In addition, in the case of a wire cable, a length change and hysteresis are caused by a tensile force, so that the accuracy is lowered, control is difficult, and accurate interpretation is difficult.

The purpose of the embodiment is to provide a joint mechanism that uses a force transmission member in the form of a rigid bar instead of a wire cable as a means for replacing or using the wire cable.

According to one embodiment, the articulating mechanism comprises: a pipe; A first joint connected to the pipe; A sliding member slidable on the pipe; A second joint capable of changing a tilt with respect to the first joint; And a force transmission bar connecting the sliding member and the second joint.

One side of the force transmission bar may be rotatably connected to the sliding member, and the other side may be rotatably connected to the second joint.

The first joint part and the second joint part may include a first passage part and a second passage part, respectively, and the sliding member may be slidably disposed outside the pipe.

The joint mechanism may further include a connecting portion connecting the first joint portion and the second joint portion, and the connecting portion may be provided outside the first passage portion and the second passage portion.

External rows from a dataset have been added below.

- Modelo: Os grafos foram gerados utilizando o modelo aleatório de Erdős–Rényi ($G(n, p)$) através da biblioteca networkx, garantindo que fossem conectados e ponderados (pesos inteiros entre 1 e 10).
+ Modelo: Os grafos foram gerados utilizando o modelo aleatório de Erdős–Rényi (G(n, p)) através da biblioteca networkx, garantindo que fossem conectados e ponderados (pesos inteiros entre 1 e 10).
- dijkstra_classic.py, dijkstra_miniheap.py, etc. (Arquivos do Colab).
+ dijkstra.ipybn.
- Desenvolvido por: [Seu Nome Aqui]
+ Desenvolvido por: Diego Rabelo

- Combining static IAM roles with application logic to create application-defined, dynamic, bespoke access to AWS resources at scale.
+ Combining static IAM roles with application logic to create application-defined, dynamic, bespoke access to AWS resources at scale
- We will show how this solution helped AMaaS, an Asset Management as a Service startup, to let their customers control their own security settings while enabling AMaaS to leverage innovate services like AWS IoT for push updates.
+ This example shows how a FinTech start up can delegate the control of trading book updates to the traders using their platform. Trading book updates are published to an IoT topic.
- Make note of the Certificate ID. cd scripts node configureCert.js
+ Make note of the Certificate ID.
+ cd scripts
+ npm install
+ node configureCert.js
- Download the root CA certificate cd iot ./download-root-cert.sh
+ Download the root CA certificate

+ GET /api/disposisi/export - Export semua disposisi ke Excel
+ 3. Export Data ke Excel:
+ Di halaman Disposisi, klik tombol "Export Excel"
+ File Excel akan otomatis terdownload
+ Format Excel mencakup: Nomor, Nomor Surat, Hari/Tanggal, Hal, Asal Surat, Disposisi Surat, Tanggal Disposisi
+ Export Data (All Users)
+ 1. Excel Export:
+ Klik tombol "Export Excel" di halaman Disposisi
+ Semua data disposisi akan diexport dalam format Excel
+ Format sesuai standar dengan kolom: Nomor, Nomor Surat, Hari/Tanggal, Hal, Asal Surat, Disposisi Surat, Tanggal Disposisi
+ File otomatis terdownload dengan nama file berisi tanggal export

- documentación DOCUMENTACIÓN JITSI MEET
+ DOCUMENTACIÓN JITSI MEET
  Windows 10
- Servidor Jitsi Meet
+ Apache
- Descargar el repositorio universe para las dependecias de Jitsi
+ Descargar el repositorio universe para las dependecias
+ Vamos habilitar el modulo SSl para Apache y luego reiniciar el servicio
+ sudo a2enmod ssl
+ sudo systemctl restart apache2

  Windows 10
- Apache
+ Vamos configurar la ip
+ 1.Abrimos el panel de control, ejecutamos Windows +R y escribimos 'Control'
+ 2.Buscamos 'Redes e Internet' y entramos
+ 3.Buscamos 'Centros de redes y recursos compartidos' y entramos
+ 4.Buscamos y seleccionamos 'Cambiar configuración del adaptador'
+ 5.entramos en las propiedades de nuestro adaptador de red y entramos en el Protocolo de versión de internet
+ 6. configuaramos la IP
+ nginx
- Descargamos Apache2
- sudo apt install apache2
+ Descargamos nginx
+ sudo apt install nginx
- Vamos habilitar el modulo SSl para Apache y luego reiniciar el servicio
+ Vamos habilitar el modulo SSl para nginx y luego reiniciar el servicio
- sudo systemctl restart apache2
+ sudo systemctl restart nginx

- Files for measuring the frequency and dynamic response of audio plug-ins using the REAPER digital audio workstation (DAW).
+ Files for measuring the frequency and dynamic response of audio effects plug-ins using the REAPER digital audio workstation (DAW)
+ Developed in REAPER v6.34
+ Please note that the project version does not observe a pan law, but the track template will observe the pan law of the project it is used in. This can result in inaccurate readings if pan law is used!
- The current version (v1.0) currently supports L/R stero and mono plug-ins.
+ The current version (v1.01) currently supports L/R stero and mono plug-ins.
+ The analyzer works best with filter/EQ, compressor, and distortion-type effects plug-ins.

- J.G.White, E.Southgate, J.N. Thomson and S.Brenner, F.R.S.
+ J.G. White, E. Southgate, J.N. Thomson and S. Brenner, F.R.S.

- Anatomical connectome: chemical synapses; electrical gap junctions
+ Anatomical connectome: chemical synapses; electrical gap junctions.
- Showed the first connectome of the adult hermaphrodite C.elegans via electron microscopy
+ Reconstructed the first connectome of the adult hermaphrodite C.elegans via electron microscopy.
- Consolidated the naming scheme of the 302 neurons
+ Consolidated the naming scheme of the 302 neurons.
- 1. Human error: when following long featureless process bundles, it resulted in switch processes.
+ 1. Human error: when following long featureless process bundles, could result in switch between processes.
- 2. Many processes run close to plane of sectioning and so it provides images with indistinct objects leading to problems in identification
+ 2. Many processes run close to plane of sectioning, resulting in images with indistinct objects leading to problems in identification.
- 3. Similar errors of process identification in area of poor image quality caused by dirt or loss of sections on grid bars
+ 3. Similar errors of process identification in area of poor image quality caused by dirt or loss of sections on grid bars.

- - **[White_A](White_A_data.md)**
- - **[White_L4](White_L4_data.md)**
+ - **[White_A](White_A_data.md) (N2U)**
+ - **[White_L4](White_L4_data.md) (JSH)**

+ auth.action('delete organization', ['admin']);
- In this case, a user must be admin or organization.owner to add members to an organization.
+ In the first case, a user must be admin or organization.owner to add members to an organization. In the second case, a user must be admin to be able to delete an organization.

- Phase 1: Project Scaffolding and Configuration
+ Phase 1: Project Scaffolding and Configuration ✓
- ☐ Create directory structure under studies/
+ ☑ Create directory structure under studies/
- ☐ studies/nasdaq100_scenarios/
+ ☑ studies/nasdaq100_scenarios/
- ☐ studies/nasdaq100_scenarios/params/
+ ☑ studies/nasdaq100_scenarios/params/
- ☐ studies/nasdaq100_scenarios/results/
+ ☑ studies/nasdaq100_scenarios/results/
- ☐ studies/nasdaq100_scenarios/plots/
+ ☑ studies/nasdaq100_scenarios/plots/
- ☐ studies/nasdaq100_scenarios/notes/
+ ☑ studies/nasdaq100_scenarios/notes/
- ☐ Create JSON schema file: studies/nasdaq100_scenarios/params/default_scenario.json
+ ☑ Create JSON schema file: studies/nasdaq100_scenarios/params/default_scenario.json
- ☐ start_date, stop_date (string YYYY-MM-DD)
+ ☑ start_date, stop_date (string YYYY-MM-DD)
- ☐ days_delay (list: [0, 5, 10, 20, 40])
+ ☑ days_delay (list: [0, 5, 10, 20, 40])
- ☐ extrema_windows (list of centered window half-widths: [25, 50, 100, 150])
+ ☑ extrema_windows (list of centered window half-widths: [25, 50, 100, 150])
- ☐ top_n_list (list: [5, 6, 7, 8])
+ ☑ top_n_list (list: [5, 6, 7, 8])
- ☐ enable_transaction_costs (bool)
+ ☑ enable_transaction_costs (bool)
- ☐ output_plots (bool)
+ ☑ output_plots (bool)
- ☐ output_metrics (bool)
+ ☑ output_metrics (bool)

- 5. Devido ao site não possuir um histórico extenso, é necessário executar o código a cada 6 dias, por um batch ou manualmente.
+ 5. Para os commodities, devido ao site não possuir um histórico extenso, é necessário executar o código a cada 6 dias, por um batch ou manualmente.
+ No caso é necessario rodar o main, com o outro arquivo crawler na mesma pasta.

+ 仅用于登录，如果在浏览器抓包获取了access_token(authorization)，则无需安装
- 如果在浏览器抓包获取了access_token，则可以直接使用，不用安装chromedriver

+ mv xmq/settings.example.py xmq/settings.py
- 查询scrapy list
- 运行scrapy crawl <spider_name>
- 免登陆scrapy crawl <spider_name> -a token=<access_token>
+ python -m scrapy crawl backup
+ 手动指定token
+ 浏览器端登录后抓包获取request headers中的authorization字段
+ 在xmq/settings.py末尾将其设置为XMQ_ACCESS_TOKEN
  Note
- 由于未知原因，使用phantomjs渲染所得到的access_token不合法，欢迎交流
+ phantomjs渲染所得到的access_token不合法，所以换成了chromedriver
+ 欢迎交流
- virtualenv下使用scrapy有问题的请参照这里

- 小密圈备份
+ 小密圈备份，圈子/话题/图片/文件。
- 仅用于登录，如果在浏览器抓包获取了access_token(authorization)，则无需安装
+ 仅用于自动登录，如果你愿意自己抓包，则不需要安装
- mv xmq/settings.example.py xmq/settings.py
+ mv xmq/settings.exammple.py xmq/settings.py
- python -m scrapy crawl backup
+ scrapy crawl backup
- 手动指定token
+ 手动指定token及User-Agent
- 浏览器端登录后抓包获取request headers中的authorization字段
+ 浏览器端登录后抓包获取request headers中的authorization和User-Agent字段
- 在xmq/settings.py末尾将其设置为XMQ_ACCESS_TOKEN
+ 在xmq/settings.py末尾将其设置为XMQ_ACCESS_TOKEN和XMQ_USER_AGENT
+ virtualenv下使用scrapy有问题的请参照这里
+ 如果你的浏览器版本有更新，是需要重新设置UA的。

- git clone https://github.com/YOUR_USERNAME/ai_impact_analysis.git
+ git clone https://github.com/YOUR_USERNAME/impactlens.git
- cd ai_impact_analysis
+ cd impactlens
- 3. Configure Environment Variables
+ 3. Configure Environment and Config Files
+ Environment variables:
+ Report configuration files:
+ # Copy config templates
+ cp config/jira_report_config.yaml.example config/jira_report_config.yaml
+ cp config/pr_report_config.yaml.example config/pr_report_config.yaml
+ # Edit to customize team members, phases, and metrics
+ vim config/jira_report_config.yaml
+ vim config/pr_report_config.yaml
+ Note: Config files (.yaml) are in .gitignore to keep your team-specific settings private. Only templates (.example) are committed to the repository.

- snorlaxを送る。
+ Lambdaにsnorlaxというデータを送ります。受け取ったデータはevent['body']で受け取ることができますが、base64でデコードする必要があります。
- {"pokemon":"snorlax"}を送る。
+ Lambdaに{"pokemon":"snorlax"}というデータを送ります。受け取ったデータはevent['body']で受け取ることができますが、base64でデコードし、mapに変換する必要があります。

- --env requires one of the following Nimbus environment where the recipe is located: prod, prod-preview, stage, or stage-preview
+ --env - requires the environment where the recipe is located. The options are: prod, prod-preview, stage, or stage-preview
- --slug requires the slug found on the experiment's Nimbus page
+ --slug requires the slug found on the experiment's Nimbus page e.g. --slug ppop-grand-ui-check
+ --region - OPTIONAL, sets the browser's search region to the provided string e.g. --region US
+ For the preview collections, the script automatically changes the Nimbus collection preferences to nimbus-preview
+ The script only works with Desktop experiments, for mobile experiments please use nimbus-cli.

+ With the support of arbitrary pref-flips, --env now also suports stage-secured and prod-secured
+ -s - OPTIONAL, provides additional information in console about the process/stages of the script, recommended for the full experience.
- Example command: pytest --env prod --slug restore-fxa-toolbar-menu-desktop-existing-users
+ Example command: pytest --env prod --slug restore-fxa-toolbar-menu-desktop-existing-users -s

The connecting portion and the force transmitting bar may be installed in directions opposite to each other with respect to the center of the first joint portion and the second joint portion.

The connecting portion may include a hinge coupling structure, a rolling contact structure, or a gear coupling structure.

The connecting portion may include a material having elasticity.

The connection part may be formed of a flexible material and may include a plurality of slits for increasing the flexibility of the connection part.

Wherein the connection portion includes: a support portion connecting the first joint portion and the second joint portion; A first slit portion formed on the opposite side of the force transmission bar with respect to the support portion; And a second slit portion formed on the opposite side of the first slit portion with respect to the support portion.

Wherein the pipe is rotatably installed with respect to the first joint, and the joint mechanism comprises: a torque transmitting member connected to the pipe; And a third joint part connected to the torque transmitting member and rotatable with respect to the second joint part.

The torque transmitting member may extend along a passage portion formed inside the second joint portion.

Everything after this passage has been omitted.